A faithful copy of the data is what is wanted, minus any pictures.

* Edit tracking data
* * *

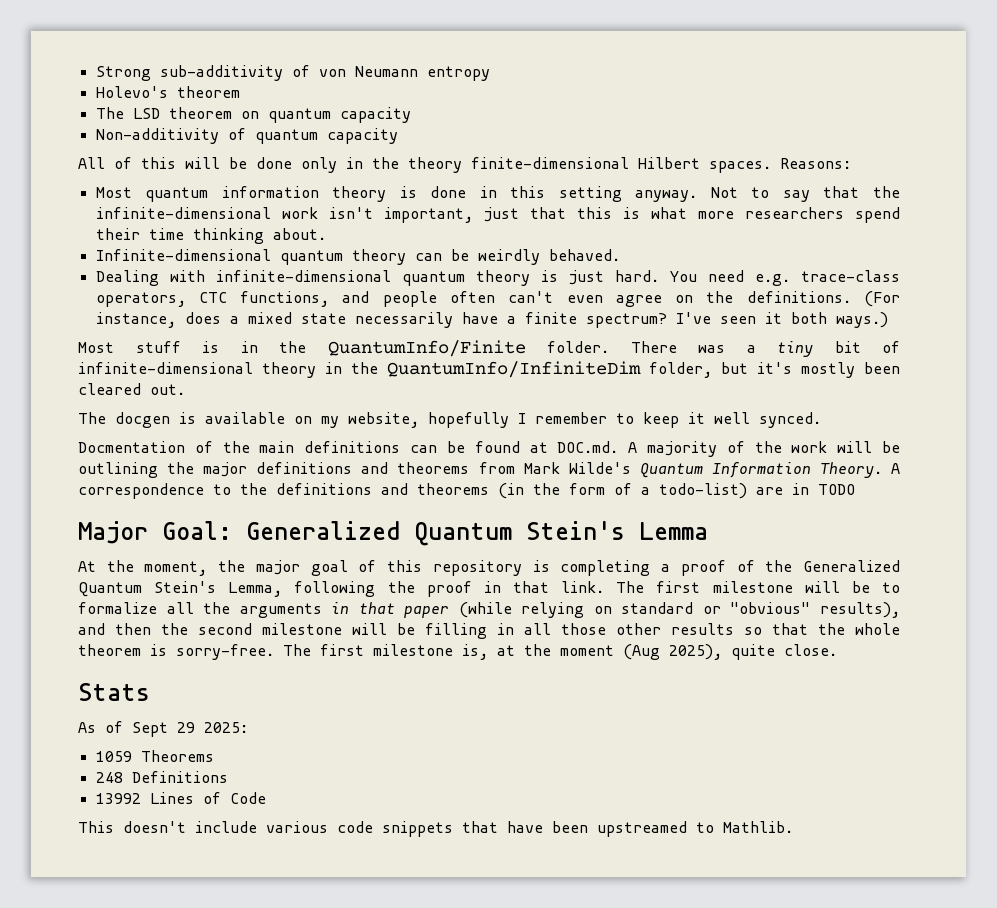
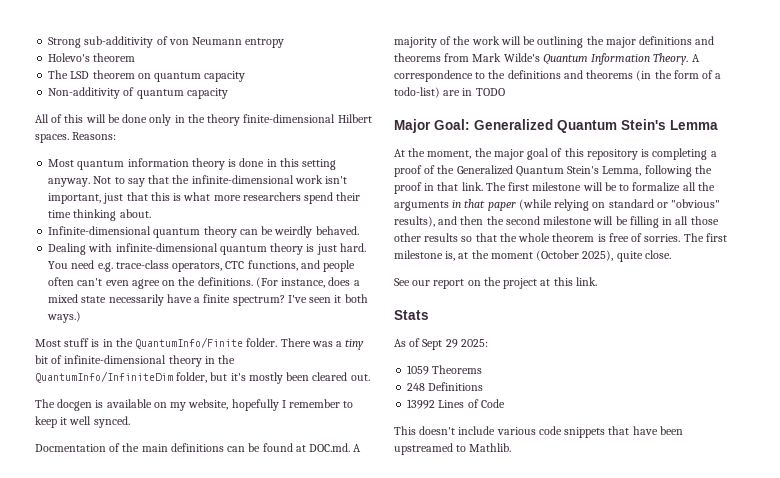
- The first milestone will be to formalize all the arguments in that paper (while relying on standard or "obvious" results), and then the second milestone will be filling in all those other results so that the whole theorem is sorry-free.
+ The first milestone will be to formalize all the arguments in that paper (while relying on standard or "obvious" results), and then the second milestone will be filling in all those other results so that the whole theorem is free of sorries.
- The first milestone is, at the moment (Aug 2025), quite close.
+ The first milestone is, at the moment (October 2025), quite close.
+ See our report on the project at this link.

* * *

* Result of the task
- The first milestone will be to formalize all the arguments in that paper (while relying on standard or "obvious" results), and then the second milestone will be filling in all those other results so that the whole theorem is sorry-free.
+ The first milestone will be to formalize all the arguments in that paper (while relying on standard or "obvious" results), and then the second milestone will be filling in all those other results so that the whole theorem is free of sorries.
- The first milestone is, at the moment (Aug 2025), quite close.
+ The first milestone is, at the moment (October 2025), quite close.
+ See our report on the project at this link.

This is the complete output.